The Chaser Report - Albo All The Way Down
Episode Date: May 26, 2023Charles uses his degree in political analysis to uncover REAL reason everyone in the Albanese government seems to get along so well. Meanwhile Dom shares how the state of Queensland has failed the war... on waste. Plus a genuinely sweet moment to start the episode off with a response from one of you lot. Hosted on Acast. See acast.com/privacy for more information.
Transcript
Discussion (0)
The Chaser Report is recorded on Gadigal Land.
Striving for mediocrity in a world of excellence, this is The Chaser Report.

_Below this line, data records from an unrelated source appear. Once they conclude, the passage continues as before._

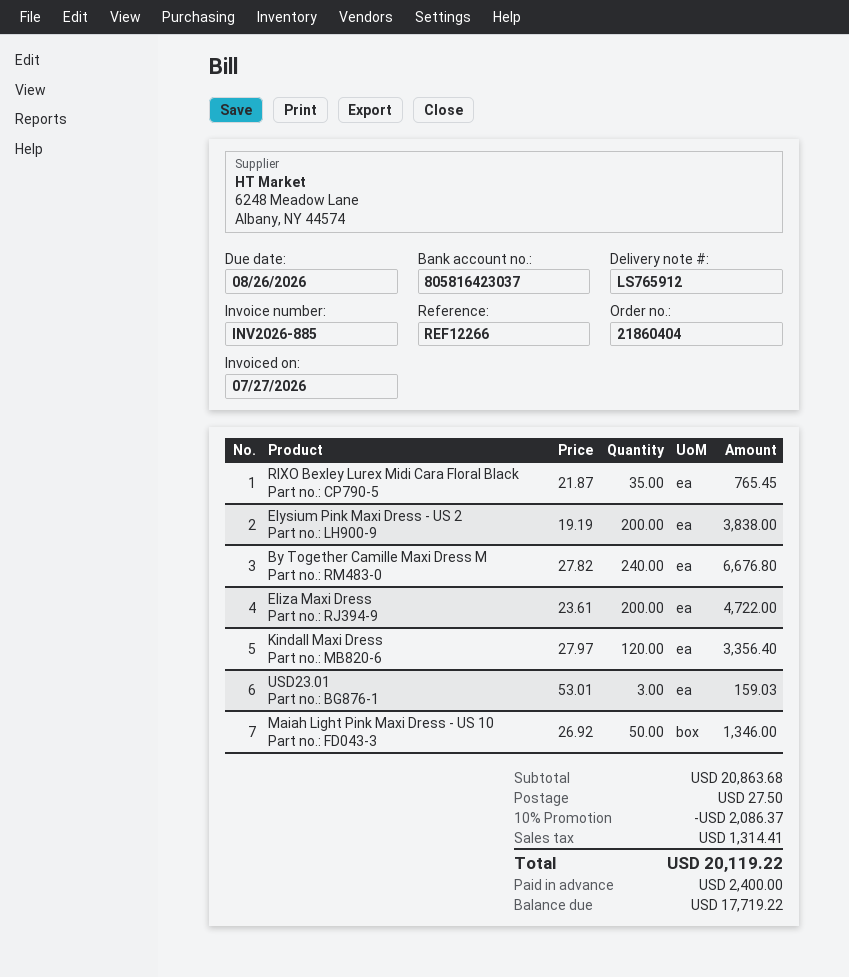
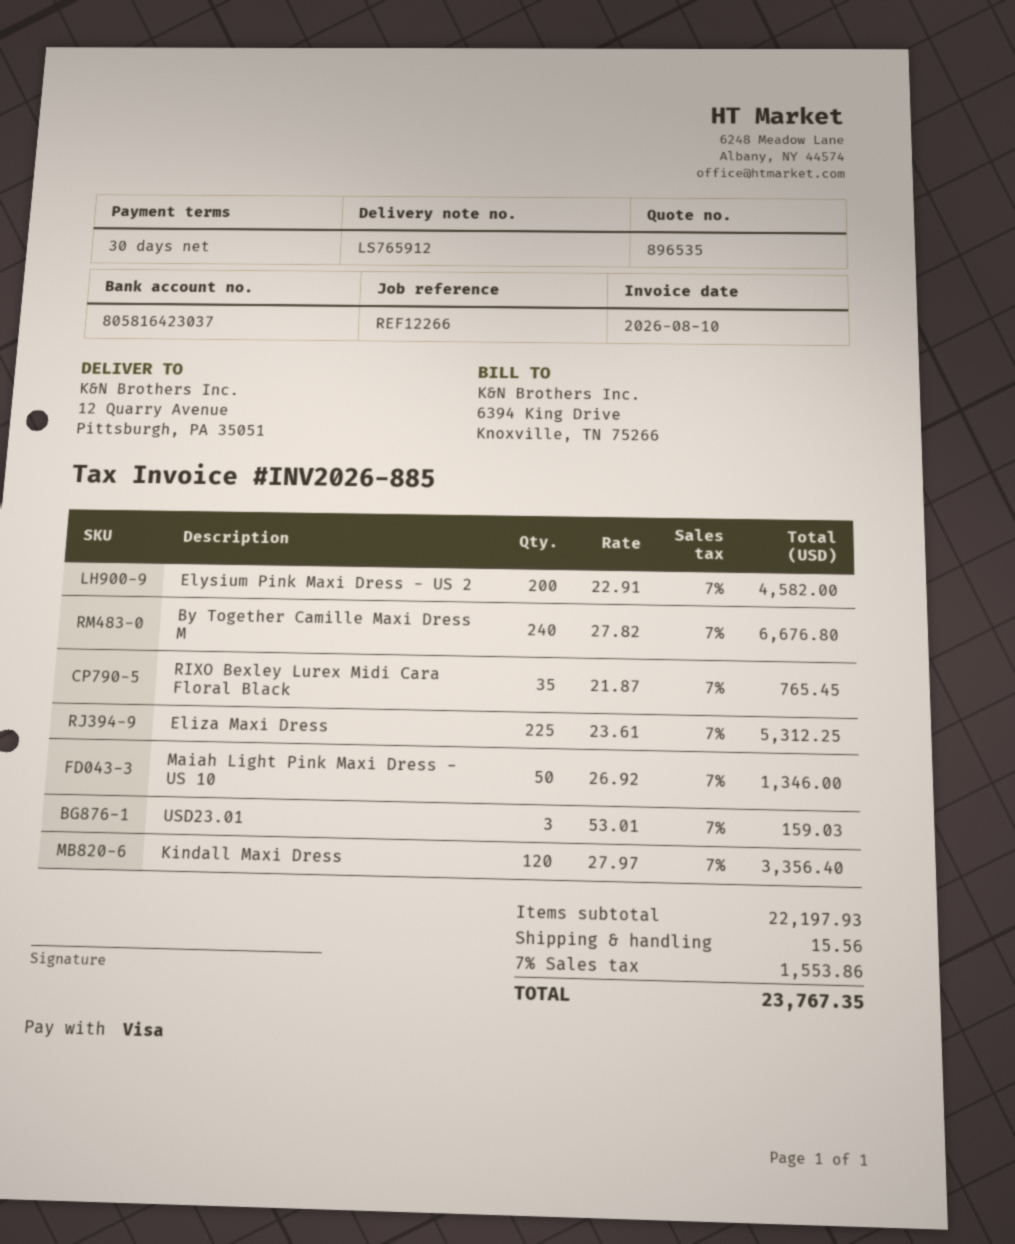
invoice date: 2026-07-27 -> 2026-08-10
Elysium Pink Maxi Dress - US 2: 200 x 19.19 = 3838.00 -> 200 x 22.91 = 4582.00
Eliza Maxi Dress: 200 x 23.61 = 4722.00 -> 225 x 23.61 = 5312.25
subtotal: 20863.68 -> 22197.93
discount: 10% = 2086.37 -> none
shipping: 27.50 -> 15.56
tax: 1314.41 -> 1553.86
total: 20119.22 -> 23767.35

Hello, and welcome to The Chaser Report with Dom and Charles.
Hello, Charles.
Dom, we've got some listener feedback.
We do.
I'm sorry or not sorry.
It actually refers to an episode that we recorded as a bonus.
So what we do is we have the subscription, $5 a month.
You get no ads.
And you get the occasional bonus episodes, such as I'm only put out this week.
dealing with the very sad, very sad death of my dog.
During which I mentioned that, some pet owners choose to put the ashes of their dog in a teddy bear.
Yes.
And I said in the bonus episode, if anyone has actually done this, email us because we want to hear the story.
And I must say, Charles, there is egg and also possibly a little bit of ash on my face today.
Yes, because Edward B emailed us a few hours ago.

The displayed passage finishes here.